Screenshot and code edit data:

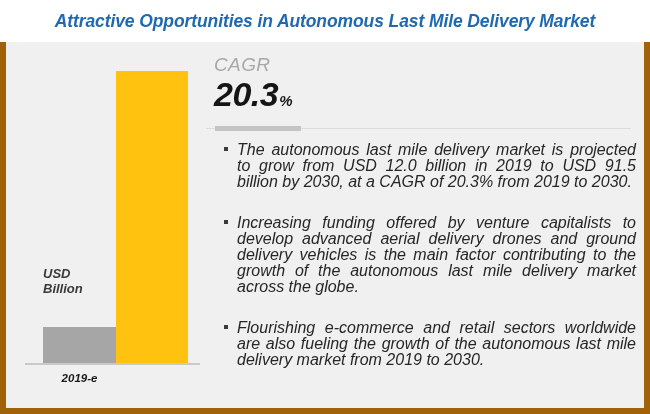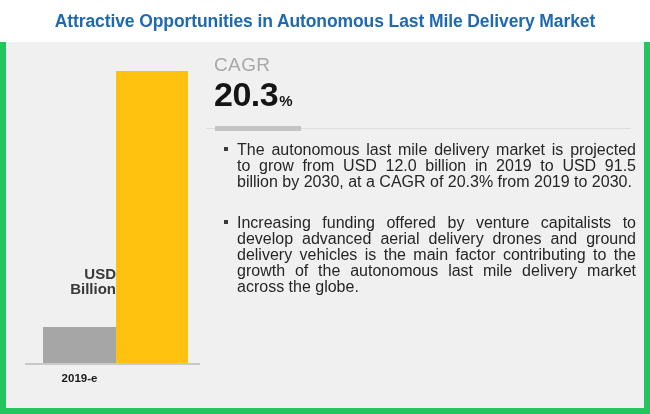--- a/index.html
+++ b/index.html
@@ -18,8 +18,9 @@
     position: relative;
     width: 650px;
     height: 414px;
-    background: #22c55e;
+    background: #a16207;
     box-sizing: border-box;
+    font-style: italic;
   }
 
   

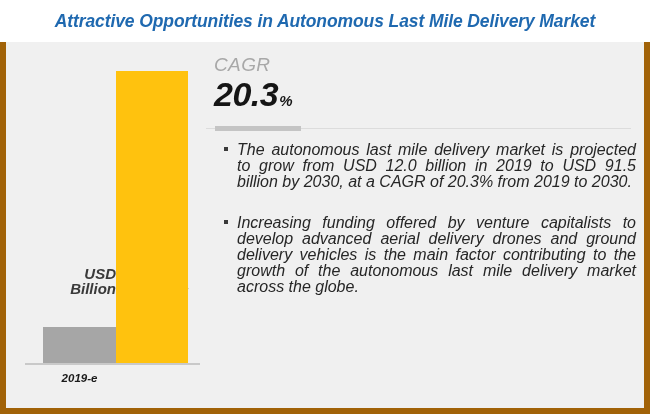--- a/index.html
+++ b/index.html
@@ -90,8 +90,8 @@
 
   .bar-value {
     position: absolute;
-    text-align: right;
-    font-size: 15px;
+    text-align: left;
+    font-size: 13px;
     font-weight: bold;
     color: #3a3a3a;
     line-height: 15px;

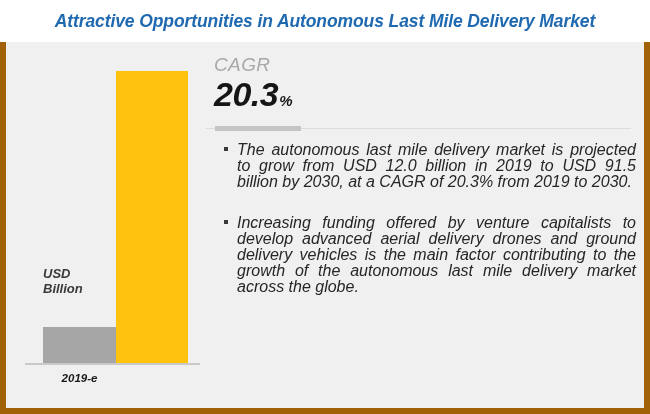--- a/index.html
+++ b/index.html
@@ -266,6 +266,10 @@
           <span class="bullet-marker"></span>
           <span>Increasing funding offered by venture capitalists to develop advanced aerial delivery drones and ground delivery vehicles is the main factor contributing to the growth of the autonomous last mile delivery market across the globe.</span>
         </div>
+        <div class="bullet-item">
+          <span class="bullet-marker"></span>
+          <span>Flourishing e-commerce and retail sectors worldwide are also fueling the growth of the autonomous last mile delivery market from 2019 to 2030.</span>
+        </div>
       </div>
 
     </div>

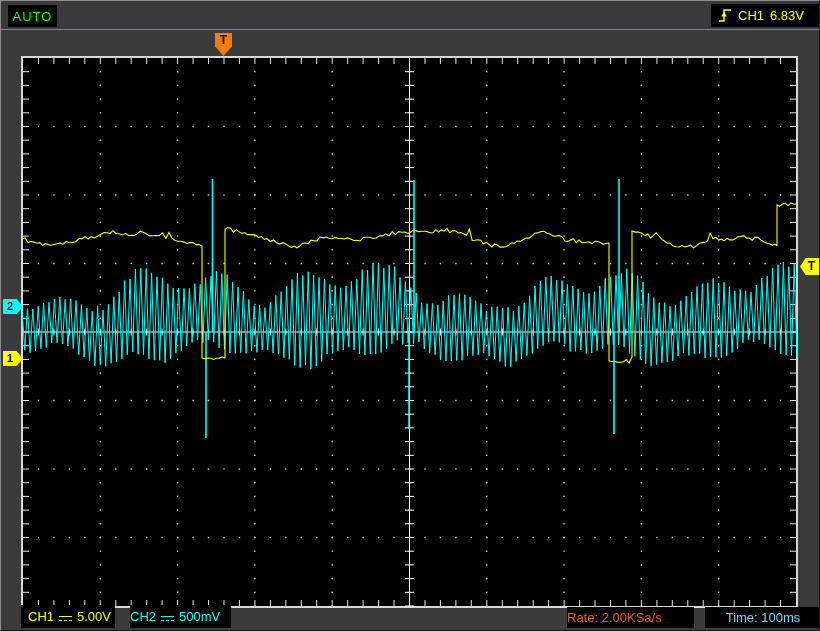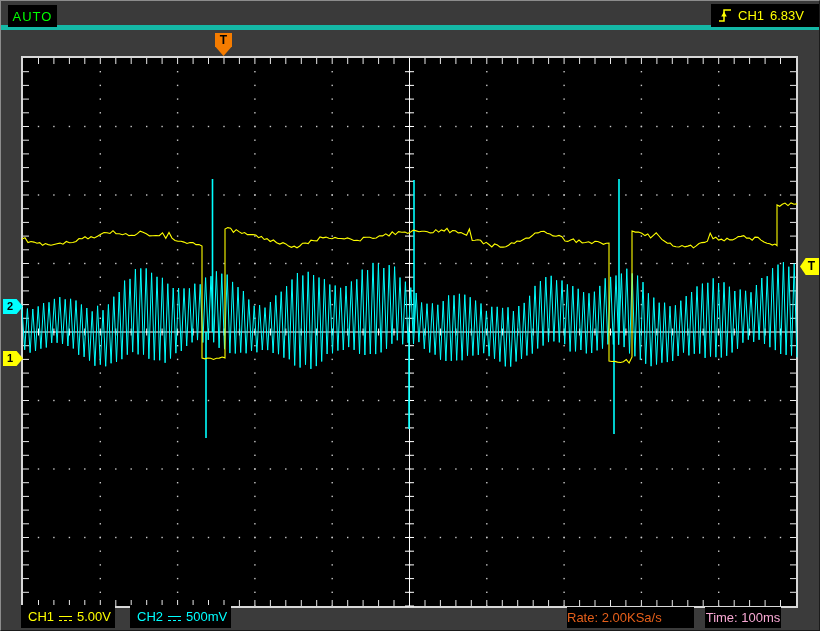--- a/index.html
+++ b/index.html
@@ -7,7 +7,7 @@
     border:1px solid #8c8c8c;border-right-color:#1b1b1b;border-bottom-color:#1b1b1b;
     box-sizing:border-box;overflow:hidden;font-family:"Liberation Sans",sans-serif;}
   .topbar{position:absolute;left:0;top:0;width:100%;height:29px;background:#3a3a3a;
-    border-bottom:5px solid #14b8a6;box-sizing:border-box;}
+    border-bottom:1px solid #14b8a6;box-sizing:border-box;}
   .badge{position:absolute;background:#000;display:flex;align-items:center;white-space:nowrap;}
   #auto-badge{left:7px;top:4px;width:49px;height:22px;color:#00ff00;font-size:13px;
     justify-content:center;letter-spacing:1px;}

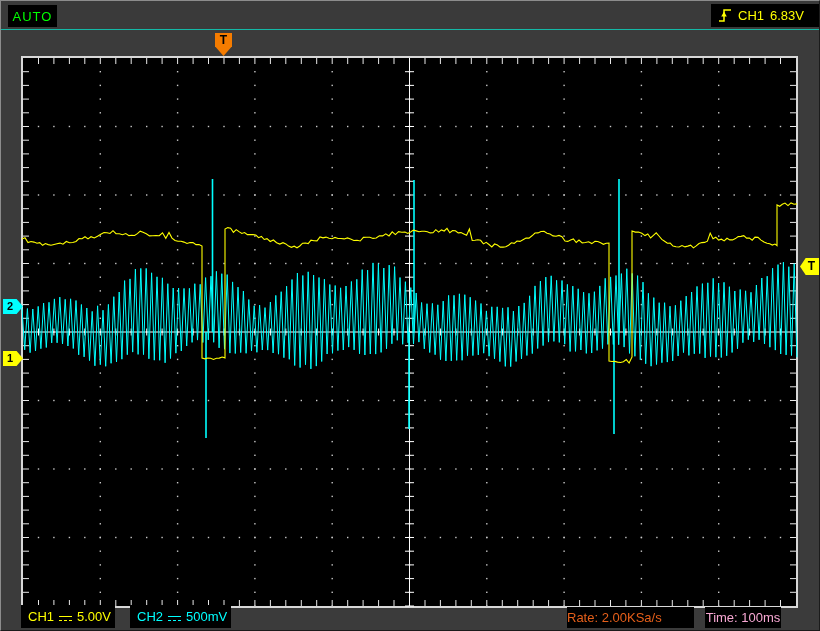--- a/index.html
+++ b/index.html
@@ -30,7 +30,7 @@
   #ch1-badge{left:20px;top:604px;width:94px;height:23px;color:#ffff00;font-size:13px;
     gap:5px;padding-left:7px;box-sizing:border-box;}
   #ch2-badge{left:129px;top:604px;width:101px;height:23px;color:#00ffff;font-size:13px;
-    gap:5px;padding-left:7px;box-sizing:border-box;}
+    gap:5px;box-sizing:border-box;}
   #rate-badge{left:566px;top:606px;width:127px;height:21px;color:#e55f1a;font-size:13px;
     justify-content:flex-start;}
   #time-badge{left:704px;top:606px;width:76px;height:21px;color:#f9a8d4;font-size:13px;

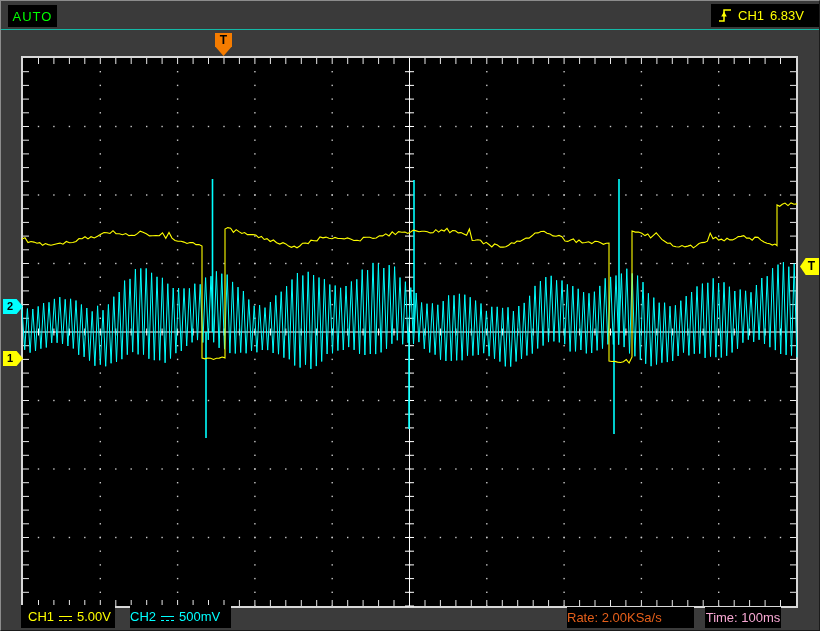--- a/index.html
+++ b/index.html
@@ -33,7 +33,7 @@
     gap:5px;box-sizing:border-box;}
   #rate-badge{left:566px;top:606px;width:127px;height:21px;color:#e55f1a;font-size:13px;
     justify-content:flex-start;}
-  #time-badge{left:704px;top:606px;width:76px;height:21px;color:#f9a8d4;font-size:13px;
+  #time-badge{left:704px;top:606px;width:116px;height:21px;color:#7dd3fc;font-size:13px;
     justify-content:center;text-align:center;}
   .dc{display:inline-flex;flex-direction:column;width:13px;gap:3px;margin-top:3px;}
   .dc i{display:block;height:0;border-top:1px solid currentColor;}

• [ASSIGNED TASK]:
The entries above are to be reproduced exactly, with the pictures dropped.

• [YOUR RESPONSE]:
--- a/index.html
+++ b/index.html
@@ -18,8 +18,9 @@
     position: relative;
     width: 650px;
     height: 414px;
-    background: #22c55e;
+    background: #a16207;
     box-sizing: border-box;
+    font-style: italic;
   }
 
   

--- a/index.html
+++ b/index.html
@@ -90,8 +90,8 @@
 
   .bar-value {
     position: absolute;
-    text-align: right;
-    font-size: 15px;
+    text-align: left;
+    font-size: 13px;
     font-weight: bold;
     color: #3a3a3a;
     line-height: 15px;

--- a/index.html
+++ b/index.html
@@ -266,6 +266,10 @@
           <span class="bullet-marker"></span>
           <span>Increasing funding offered by venture capitalists to develop advanced aerial delivery drones and ground delivery vehicles is the main factor contributing to the growth of the autonomous last mile delivery market across the globe.</span>
         </div>
+        <div class="bullet-item">
+          <span class="bullet-marker"></span>
+          <span>Flourishing e-commerce and retail sectors worldwide are also fueling the growth of the autonomous last mile delivery market from 2019 to 2030.</span>
+        </div>
       </div>
 
     </div>

--- a/index.html
+++ b/index.html
@@ -7,7 +7,7 @@
     border:1px solid #8c8c8c;border-right-color:#1b1b1b;border-bottom-color:#1b1b1b;
     box-sizing:border-box;overflow:hidden;font-family:"Liberation Sans",sans-serif;}
   .topbar{position:absolute;left:0;top:0;width:100%;height:29px;background:#3a3a3a;
-    border-bottom:5px solid #14b8a6;box-sizing:border-box;}
+    border-bottom:1px solid #14b8a6;box-sizing:border-box;}
   .badge{position:absolute;background:#000;display:flex;align-items:center;white-space:nowrap;}
   #auto-badge{left:7px;top:4px;width:49px;height:22px;color:#00ff00;font-size:13px;
     justify-content:center;letter-spacing:1px;}

--- a/index.html
+++ b/index.html
@@ -30,7 +30,7 @@
   #ch1-badge{left:20px;top:604px;width:94px;height:23px;color:#ffff00;font-size:13px;
     gap:5px;padding-left:7px;box-sizing:border-box;}
   #ch2-badge{left:129px;top:604px;width:101px;height:23px;color:#00ffff;font-size:13px;
-    gap:5px;padding-left:7px;box-sizing:border-box;}
+    gap:5px;box-sizing:border-box;}
   #rate-badge{left:566px;top:606px;width:127px;height:21px;color:#e55f1a;font-size:13px;
     justify-content:flex-start;}
   #time-badge{left:704px;top:606px;width:76px;height:21px;color:#f9a8d4;font-size:13px;

--- a/index.html
+++ b/index.html
@@ -33,7 +33,7 @@
     gap:5px;box-sizing:border-box;}
   #rate-badge{left:566px;top:606px;width:127px;height:21px;color:#e55f1a;font-size:13px;
     justify-content:flex-start;}
-  #time-badge{left:704px;top:606px;width:76px;height:21px;color:#f9a8d4;font-size:13px;
+  #time-badge{left:704px;top:606px;width:116px;height:21px;color:#7dd3fc;font-size:13px;
     justify-content:center;text-align:center;}
   .dc{display:inline-flex;flex-direction:column;width:13px;gap:3px;margin-top:3px;}
   .dc i{display:block;height:0;border-top:1px solid currentColor;}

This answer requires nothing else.